Prof. Dr. Edeltraud Günther, Dipl.-Finanzwirt Karl-Heinz Günther
Leitsatz
Bei Erwerb eines Unternehmens von mehreren Personen zu Miteigentum nach Bruchteilen, haften die Erwerber nach § 75 AO aufgrund der gemeinsamen Tatbestandsverwirklichung als Gesamtschuldner.
Sachverhalt
Im Urteilsfall veräußerte eine GmbH i.L. ihren mit einer Produktionshalle bebauten Grundbesitz sowie weitere bewegliche Gegenstände an 3 Personen zu Miteigentum nach Bruchteilen. Die GmbH hatte die Halle vor der Veräußerung vermietet. Auch die Erwerber vermieteten die Halle an eine GmbH, die eine der beiden Gesellschafter der bisherigen Mieterin war. Das Finanzamt nahm die Miteigentümer durch gleich lautende Haftungsbescheide nach § 75 AO als Betriebsübernehmer in Anspruch. Einer der Miteigentümer legte dagegen Einspruch ein und machte dabei auch Einwendungen gegen die dem Haftungsbescheid zugrunde liegende Umsatzsteuerschuld geltend. Das FG wies die Klage ab und entschied, dass der Steuerpflichtige die Festsetzung der Umsatzsteuer aufgrund der Betriebsübernahme gegen sich gelten lassen müsse.

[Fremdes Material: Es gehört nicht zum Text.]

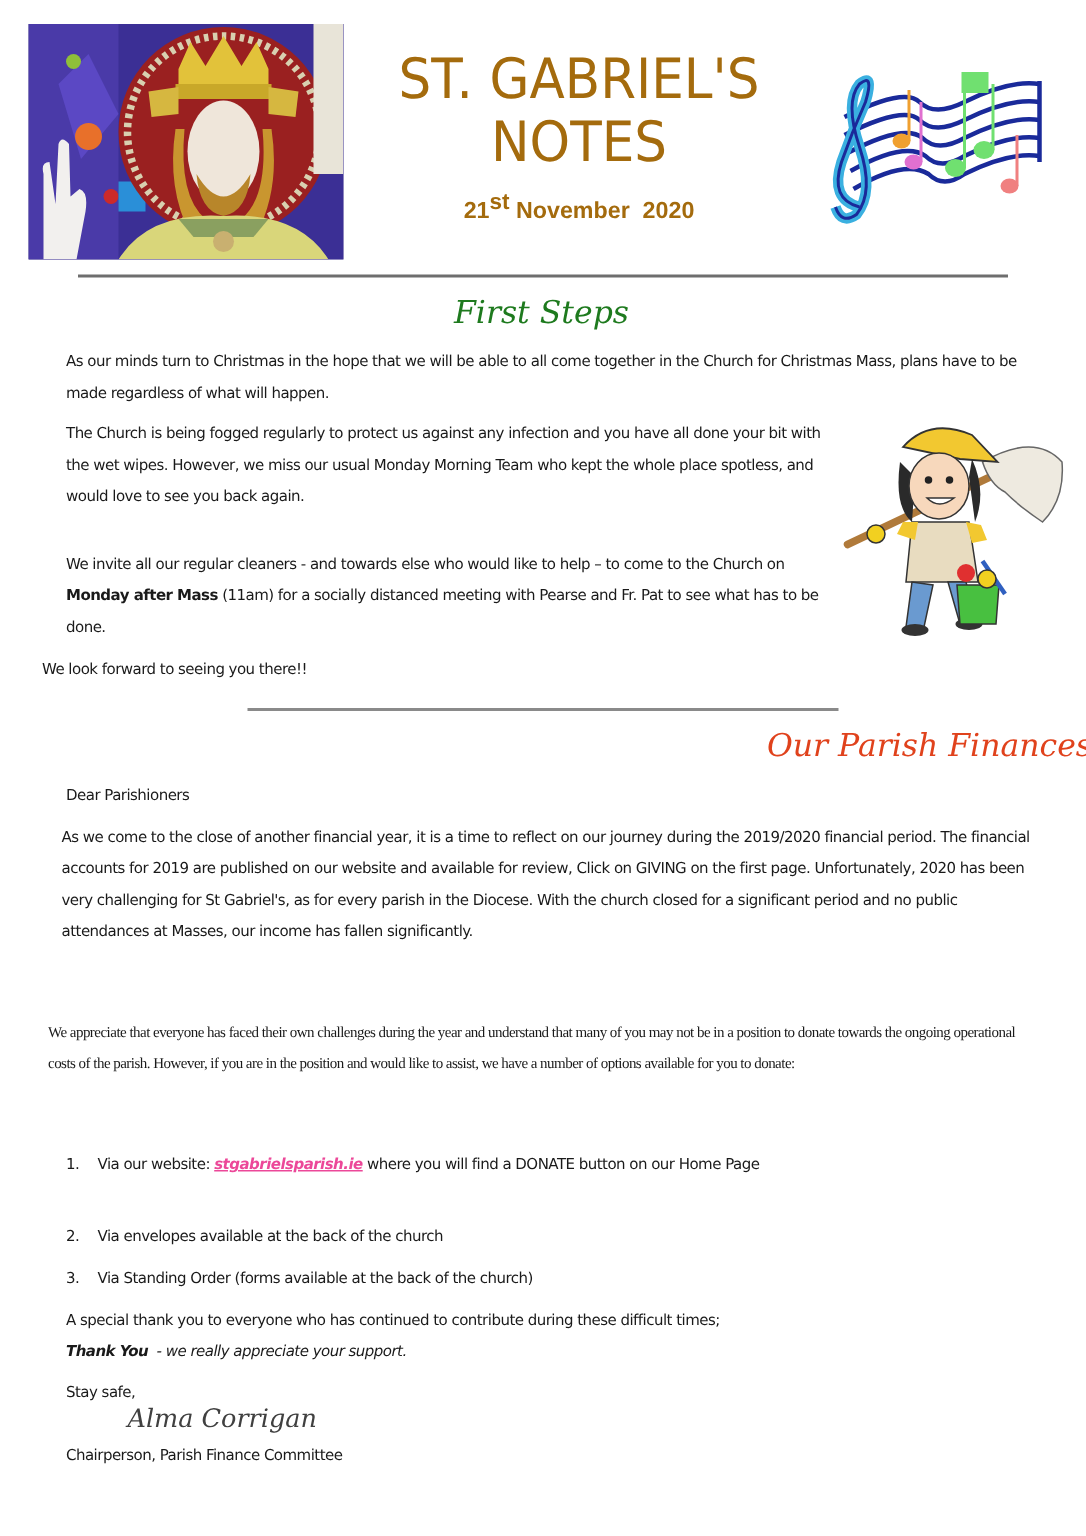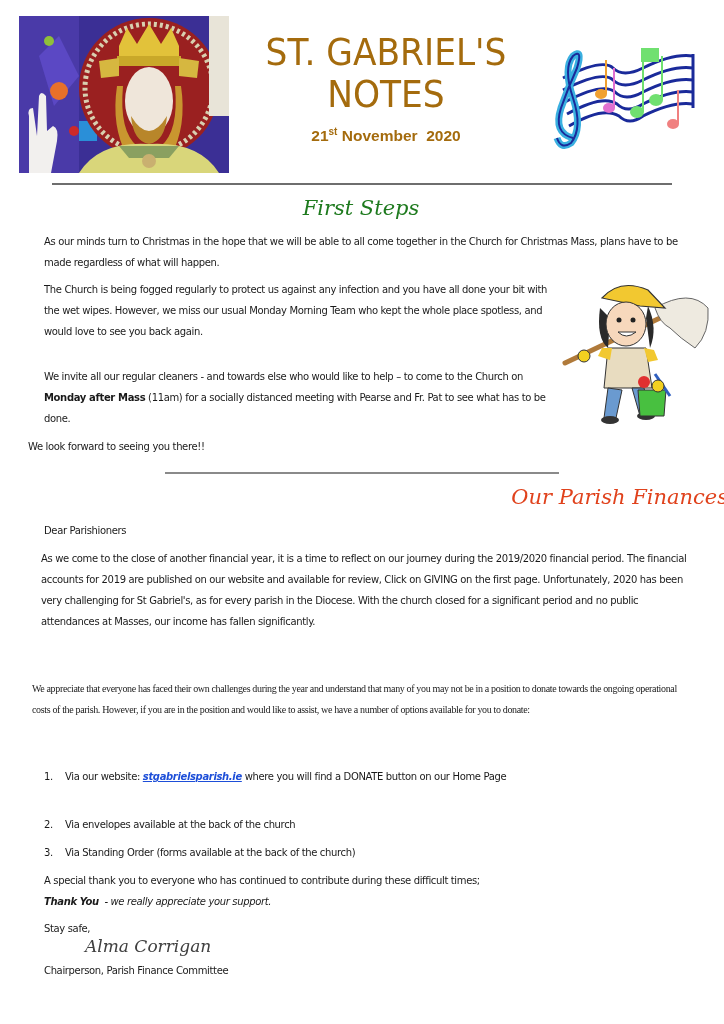--- a/index.html
+++ b/index.html
@@ -8,33 +8,33 @@
 
   .abs { position: absolute; }
 
   
   .hdr-img-left { left: 19px; top: 16px; width: 210px; height: 157px; overflow: hidden; background: #3a2d8c; }
   .hdr-img-right { left: 543px; top: 38px; width: 155px; height: 118px; }
 
   .title-block { left: 232px; top: 32px; width: 308px; text-align: center; }
   .title-line { font-family: "DejaVu Sans", sans-serif; font-weight: normal; color: #a46b0d; font-size: 37px; line-height: 42px; letter-spacing: 0px; transform: scaleX(0.93); }
   .title-date { font-family: "Liberation Sans", sans-serif; font-weight: bold; color: #a46b0d; font-size: 15.5px; margin-top: 10px; }
-  .title-date sup { font-size: 10px; vertical-align: 6px; }
+  .title-date sup { font-size: 15px; vertical-align: 6px; }
 
   .rule { height: 2px; background: #6e6e6e; }
 
   .section-heading { font-family: "DejaVu Serif", serif; font-style: italic; text-align: center; }
   .h-green { color: #1e7a1e; font-size: 21px; }
   .h-red { color: #e0421c; font-size: 21px; }
 
   .para { font-family: "DejaVu Sans", sans-serif; font-size: 10px; line-height: 21px; color: #1a1a1a; letter-spacing: -0.35px; transform-origin: left top; }
   .para b { font-weight: bold; text-align: center; }
   .para i { font-style: italic; }
 
-  .link { font-weight: bold; font-style: italic; text-decoration: underline; color: #1d4ed8; cursor: pointer; }
+  .link { font-weight: bold; font-style: italic; text-decoration: underline; color: #ec4899; cursor: pointer; }
 
   .list-item { position: absolute; left: 44px; width: 640px; }
   .list-num { position: absolute; left: 0; top: 0; width: 20px; }
   .list-body { position: absolute; left: 21px; top: 0; width: 620px; }
 
   .signature { font-family: "DejaVu Serif", serif; font-style: italic; font-size: 17px; color: #404040; margin-left: 41px; }
 </style>
 </head>
 <body>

Der BFH sah dies jedoch anders und wies den Fall an das FG zurück. Er entschied, dass der Steuerpflichtige zwar durch den gemeinsamen Abschluss des Kaufvertrages mit den beiden anderen Käufern den Tatbestand des Erwerbs nach § 75 AOgemeinsam mit diesen erfüllt habe und diese gemeinsame Tatbestandsverwirklichung eine Haftung der Miteigentümer als Gesamtschuldner nach § 44 AO begründe. Allerdings könne der Haftungsschuldner Einwendungen nicht nur gegen die Haftungsschuld, sondern auch gegen die Steuerschuld erheben, für die er als Haftungsschuldner in Anspruch genommen wird. Dies ist nur ausgeschlossen, wenn die Steuerschuld gegenüber dem Steuerpflichtigen unanfechtbar festgesetzt worden ist und der Haftungsschuldner entweder Gesasamtrechtsnachfolger des Steuerschuldners ist oder er rechtlich in der Lage gewesen wäre, den gegen diesen erlassenen Steuerbescheid als dessen Vertreter, Bevollmächtigter oder kraft eigenen Rechts anzufechten (§ 166 AO).
Da diese Voraussetzungen nicht vorlagen, wurde der Fall an das FG zurückverwiesen, das sich nun mit den Einwendungen des Steuerpflichtigen gegen die Rechtmäßigkeit er Steuerfestsetzung gegenüber der GmbH auseinandersetzen muss.
Hinweis
Bei der Haftungsinanspruchnahme des Betriebsübernehmers nach § 75 AO sollte also nicht nur die Rechtmäßigkeit des Haftungsbescheids, sondern auch die Rechtmäßigkeit der dem Haftungsbescheid zugrunde liegenden Steuerfestsetzung überprüft werden.
Link zur Entscheidung
BFH, Urteil v. 12.1.2011, XI R 11/08.